5

I have a Dirichlet distribution from which I'm maximizing $\alpha$ by calculating the log likelihood with the following equation

$p\left(s|\alpha\right) = \sum\limits_{i=1}^O\log\left(\frac{n_i!}{\prod\limits_{j=1}^kn_{ij}!}\frac{\Gamma\left(\alpha_0\right)}{\Gamma\left(\sum\limits_{j=1}^k\left(n_{ij}+a_j\right)\right)} \prod\limits_{j=1}^k \frac{\Gamma\left(n_{ij}+\alpha_j\right)}{\Gamma\left(\alpha_j\right)}\right)$

I have a python script to calculate the log likelihood. It works for small values, but when $n_{ij}$ gets high $\Gamma\left(\sum\limits_{j=1}^k\left(n_{ij}+a_j\right)\right)$ and $\Gamma\left(n_{ij}+\alpha_j\right)$ python runs into overflow error (the max for math.gamma is between 171 and 172).

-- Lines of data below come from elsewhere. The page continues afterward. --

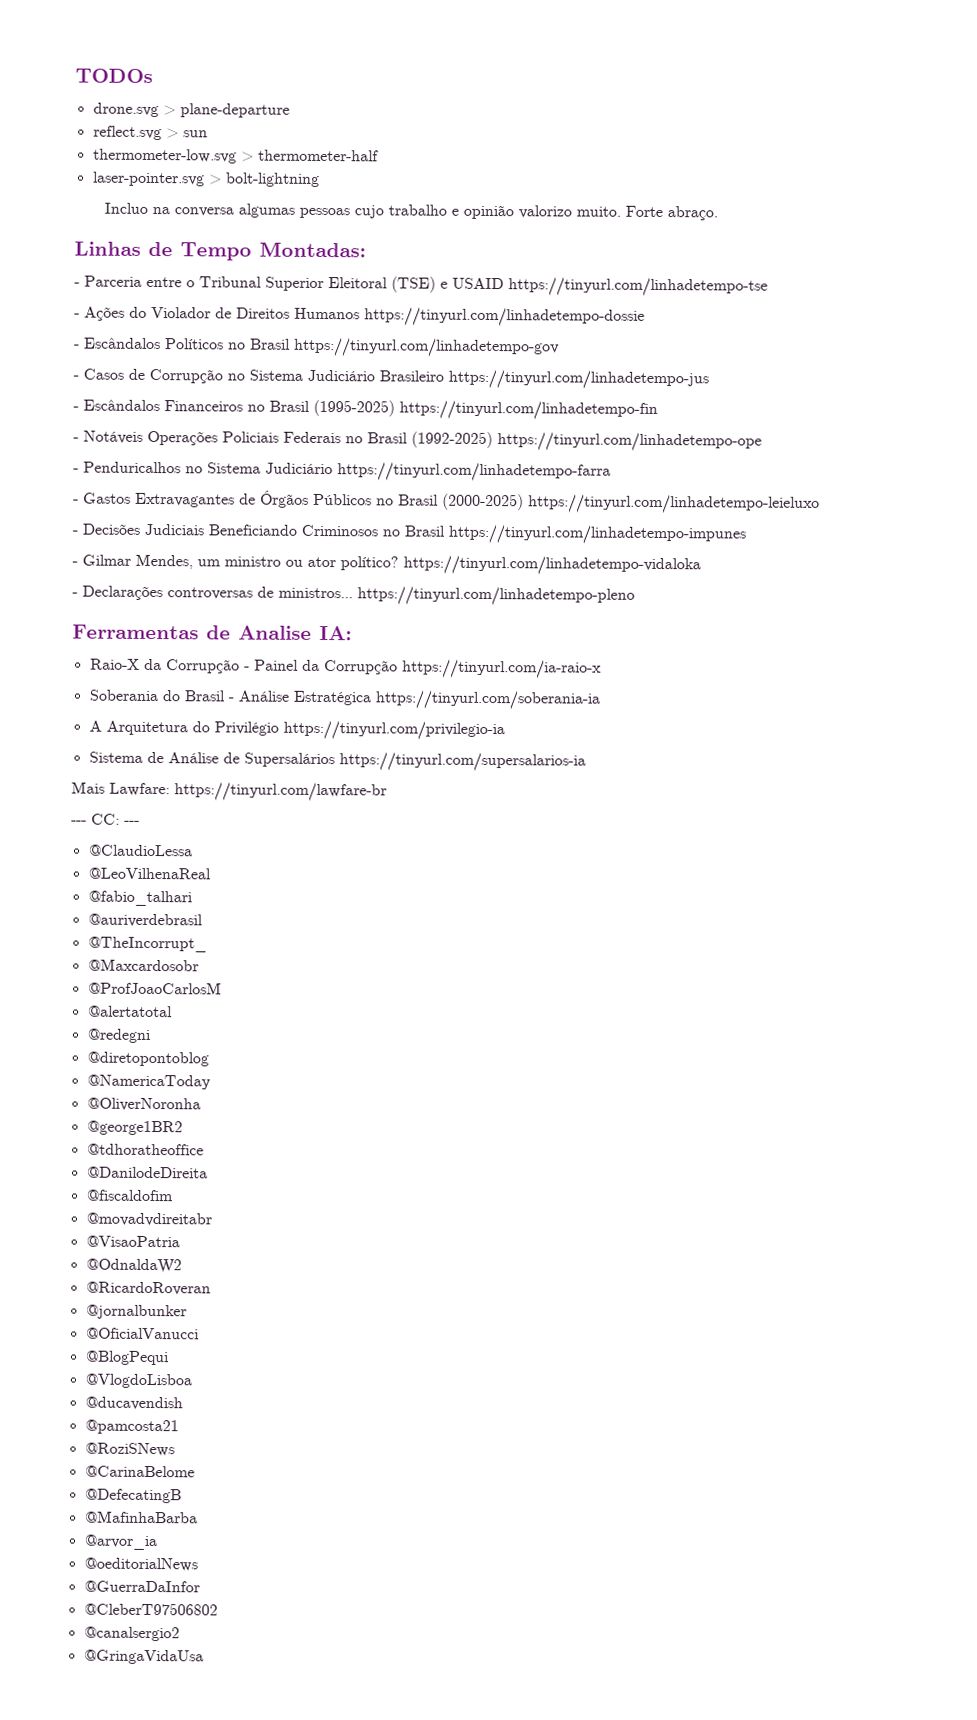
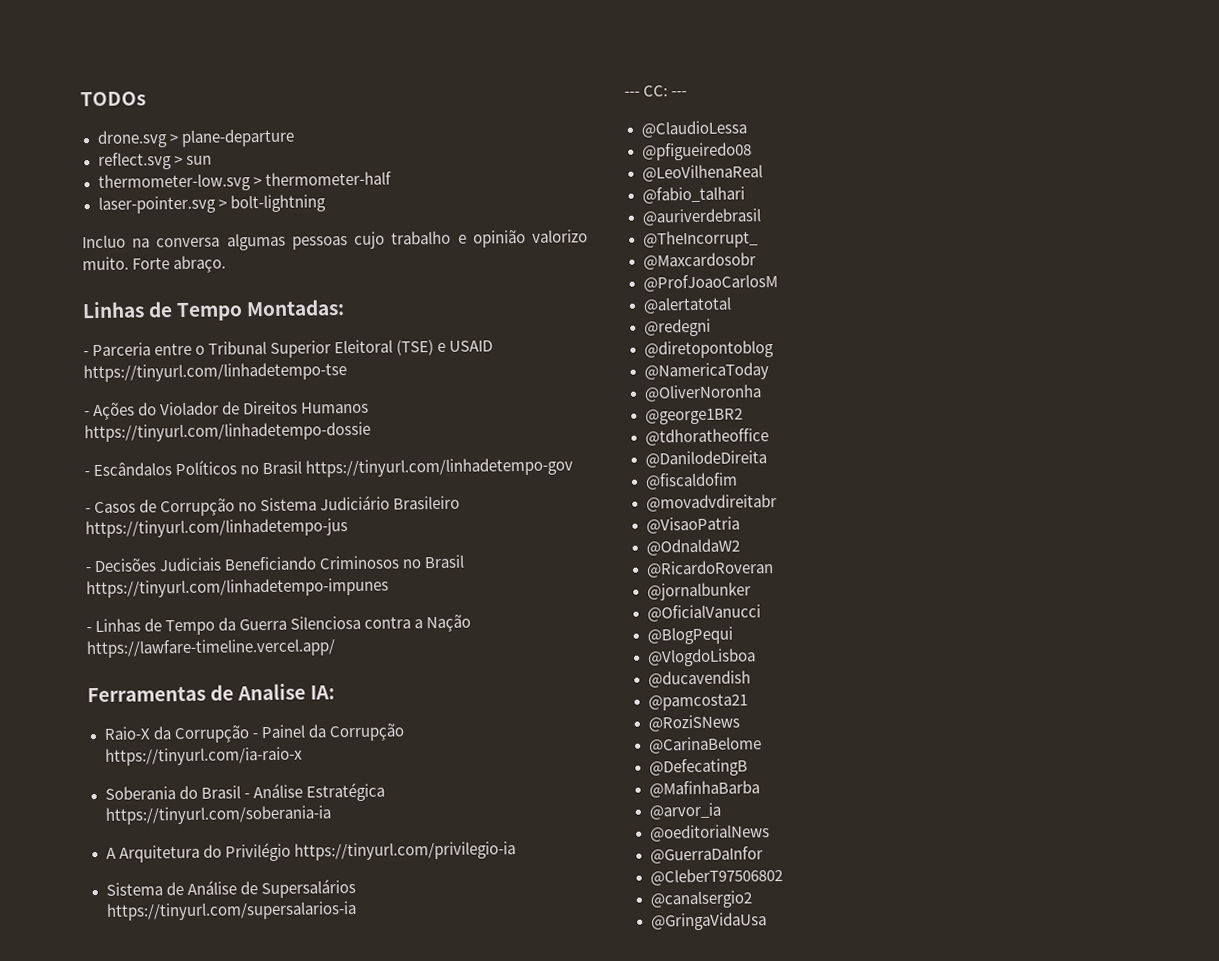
- - Escândalos Financeiros no Brasil (1995-2025) https://tinyurl.com/linhadetempo-fin
- - Notáveis Operações Policiais Federais no Brasil (1992-2025) https://tinyurl.com/linhadetempo-ope
- - Penduricalhos no Sistema Judiciário https://tinyurl.com/linhadetempo-farra
- - Gastos Extravagantes de Órgãos Públicos no Brasil (2000-2025) https://tinyurl.com/linhadetempo-leieluxo
- - Gilmar Mendes, um ministro ou ator político? https://tinyurl.com/linhadetempo-vidaloka
- - Declarações controversas de ministros... https://tinyurl.com/linhadetempo-pleno
+ - Linhas de Tempo da Guerra Silenciosa contra a Nação https://lawfare-timeline.vercel.app/
- Mais Lawfare: https://tinyurl.com/lawfare-br
+ @pfigueiredo08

Is there a way to change the likelihood function so that $\Gamma\left(\sum\limits_{j=1}^k\left(n_{ij}+a_j\right)\right)$ and $\Gamma\left(n_{ij}+\alpha_j\right)$ don't run into overflow errors. Can I just divide the values in $\Gamma$ by for example 100, if I then compare the likelihood between $p(s|\alpha)$ with different $\alpha$ values do the best $\alpha$ values still have the highest likelihood?

Glen_b
  • 257,508
  • 32
  • 553
  • 939
Niek
  • 287
  • 2
  • 9
  • 2
    A common solution is to use a function which computes the log of gamma. I'd be surprised if there weren't already one in Python. Gamma is not a linear function - you can't just scale the *arguments* to gamma by the same constant and hope it cancels out. – Glen_b Oct 07 '13 at 22:03
  • Looking up the digamma function might be your best bet: http://en.wikipedia.org/wiki/Digamma_function – bdeonovic Oct 07 '13 at 22:09
  • 2
    @Benjamin Could you explain how that solves the OP's problem? – Glen_b Oct 07 '13 at 22:10
  • @Glen_b python does have a log gamma function. I don't have the mathematical knowledge to know how changing the $\Gamma$ to log $\Gamma$ will affect the likelihood though. Can I just substitute them and still use the likelihood to maximimize $\alpha$? – Niek Oct 07 '13 at 22:11
  • log is a monotone increasing function so it should be fine. – bdeonovic Oct 07 '13 at 22:14
  • log of a product is sum of the log. Use log factorials too. – Henry Oct 08 '13 at 00:37
  • 3
    This question is asked in a different guise and answered at http://stats.stackexchange.com/questions/71030/performing-calculation-of-a-product-of-a-sequence. For complex calculations of this sort some caution concerning loss of precision is called for; that too is addressed in the other thread. – whuber Oct 08 '13 at 03:17

1 Answers1

6

You suggest in comments that you don't know how the log-gamma function will work with the likelihood.

You need some basic facts:

1) log of a product of terms is the sum of the logs ($\log(ab) = \log(a) + \log(b)$)

2) log of a reciprocal is the negative of the log ($\log(1/c) = -\log(c)$)

3) The relationship between factorials and Gamma functions ($x! = \Gamma(x+1)$)

Using those three facts you just take the log inside that product (making it a sum of log-terms via rule 1), and apply rules 1,2, and 3 repeatedly until you have nothing but sums and differences of log-gamma functions inside the summation.

(This is not really a statistical issue at all, but a mathematical one, and the problem being solved is a computational one.)

If Python also has a function for the log of a binomial coefficient, you may be able to shave some time off your calculation.

Glen_b
  • 257,508
  • 32
  • 553
  • 939